Le gouverneur du Hainaut, Tommy Leclercq, multiplie les réunions afin d'anticiper l'arrivée du virus.

Pas un jour, pas une heure ne passe sans que l’on ne parle du coronavirus (COVID-19). Il faut dire que plusieurs pays ont déjà été touchés. Citons la Chine, la Corée du Sud, l’Iran, une partie de l’Italie et de la France. Jusqu’ici, la Belgique a été épargnée mais les autorités se préparent comme elles peuvent à faire face à un virus autour duquel de nombreuses zones d’ombre persistent.

Le gouverneur du Hainaut, Tommy Leclercq (PS) multiplie les réunions et les contacts, notamment avec les 69 bourgmestres et 23 chefs de corps des zones de police hennuyères. Objectifs : expliquer, rassurer et se préparer "avec bon sens et précaution" à ce que la Belgique pourrait vivre. "Si tant est que l’on puisse vraiment l’être, nous sommes prêts. Nous sommes au poste, disposés à prendre toutes les mesures qui s’imposeraient", confirme-t-il.

À ce stade, le gouverneur et ses services misent avant tout sur l’information. "Nous ne sommes pas en situation de crise.
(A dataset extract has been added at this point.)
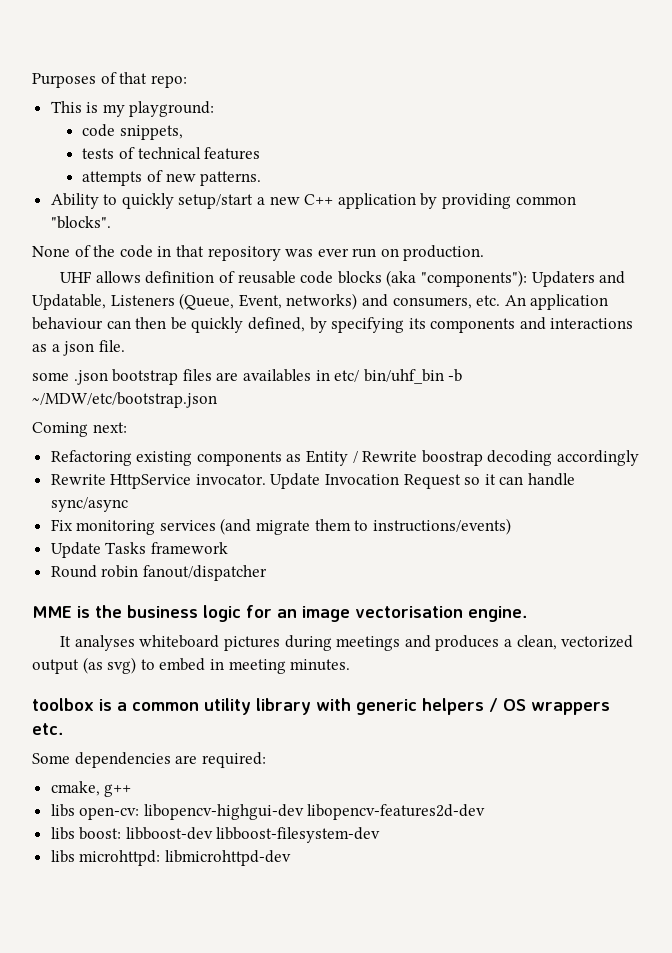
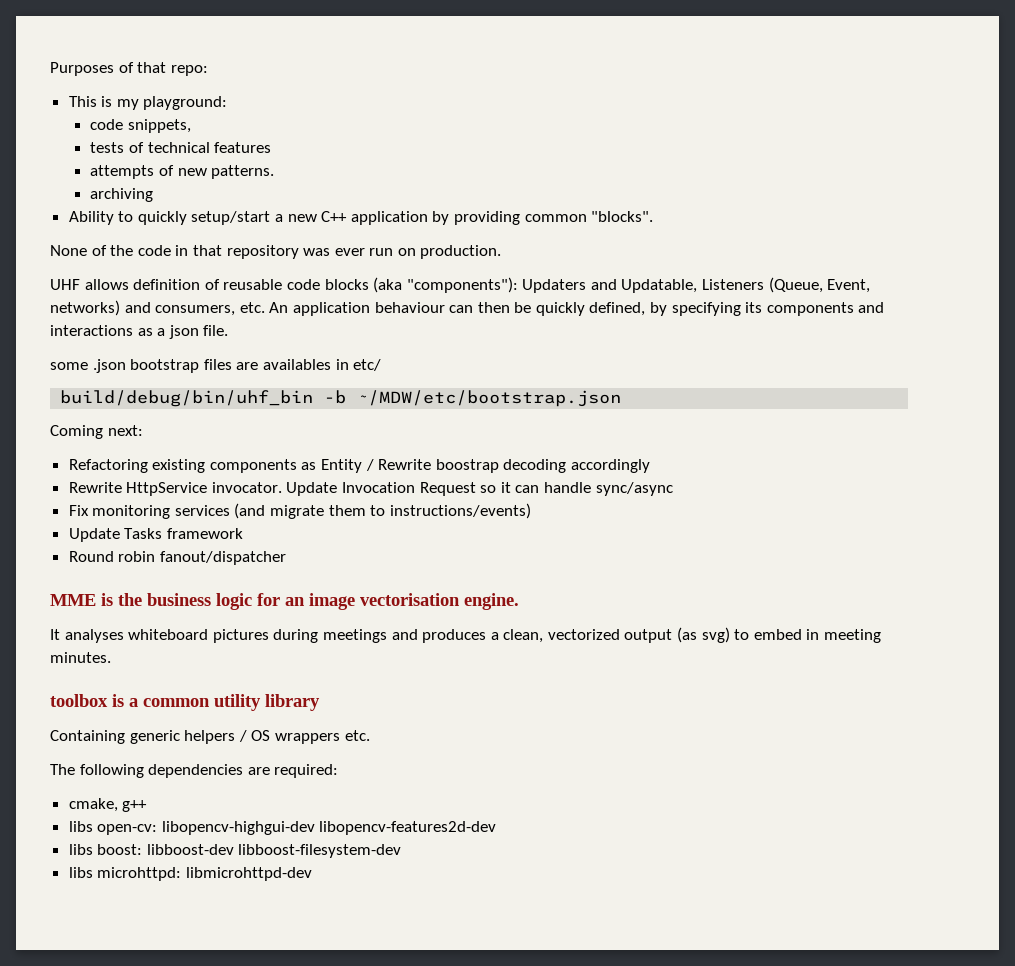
(262, 178) none -> [90,188,154,202] // archiving
[363,369,444,384] bin/uhf_bin -> [60,390,314,407] // build/debug/bin/uhf_bin
[316,698,351,711] with -> [50,730,125,744] // Containing
[32,753,70,764] Some -> [50,764,144,778] The following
Le risque d’y être confronté est réel mais nous sommes toujours en période de précaution et de vigilance accrue. Nous multiplions les communications tant vers l’autorité que vers les citoyens et le personnel soignant afin que tous sachent comment réagir. Comment se protéger, que faire si un symptôme se déclare, si l’on a fréquenté quelqu’un qui était atteint, si l’on voyage,…"

L’information est évidemment primordiale pour éviter un état de psychose. "Nous ne savons pas dans quelle mesure nous pourrions être touchés, ni quelle ampleur cela pourrait prendre. Nous ne pouvons donc qu’essayer d’anticiper les choses en travaillant sur base de scénarios appuyés sur des process, des arrêtés royaux ou ministériels. La situation est chaque jour réévaluée et si des mesures fermes et fortes devaient être prises, elles le seront."

Aujourd’hui, il n’est donc pas question d’annuler le moindre événement ou de prendre de mesures disproportionnées. "Nous n’évoquons pas cela actuellement mais rien ne peut être exclu. Si cela s’avérait nécessaire, l’autorité locale devrait réagir." Le gouverneur reste donc attentif à la situation mais ne souhaite pas créer de vent de panique. Il s’inquiète en revanche des conséquences économiques, déjà bien réelles, liées cette épidémie. "Biologiquement, nous sommes encore épargnés mais économiquement, les dégâts sont déjà perceptibles."

En effet, les bourses européennes plongent et en seulement deux jours, le BEL 20 a perdu 6%.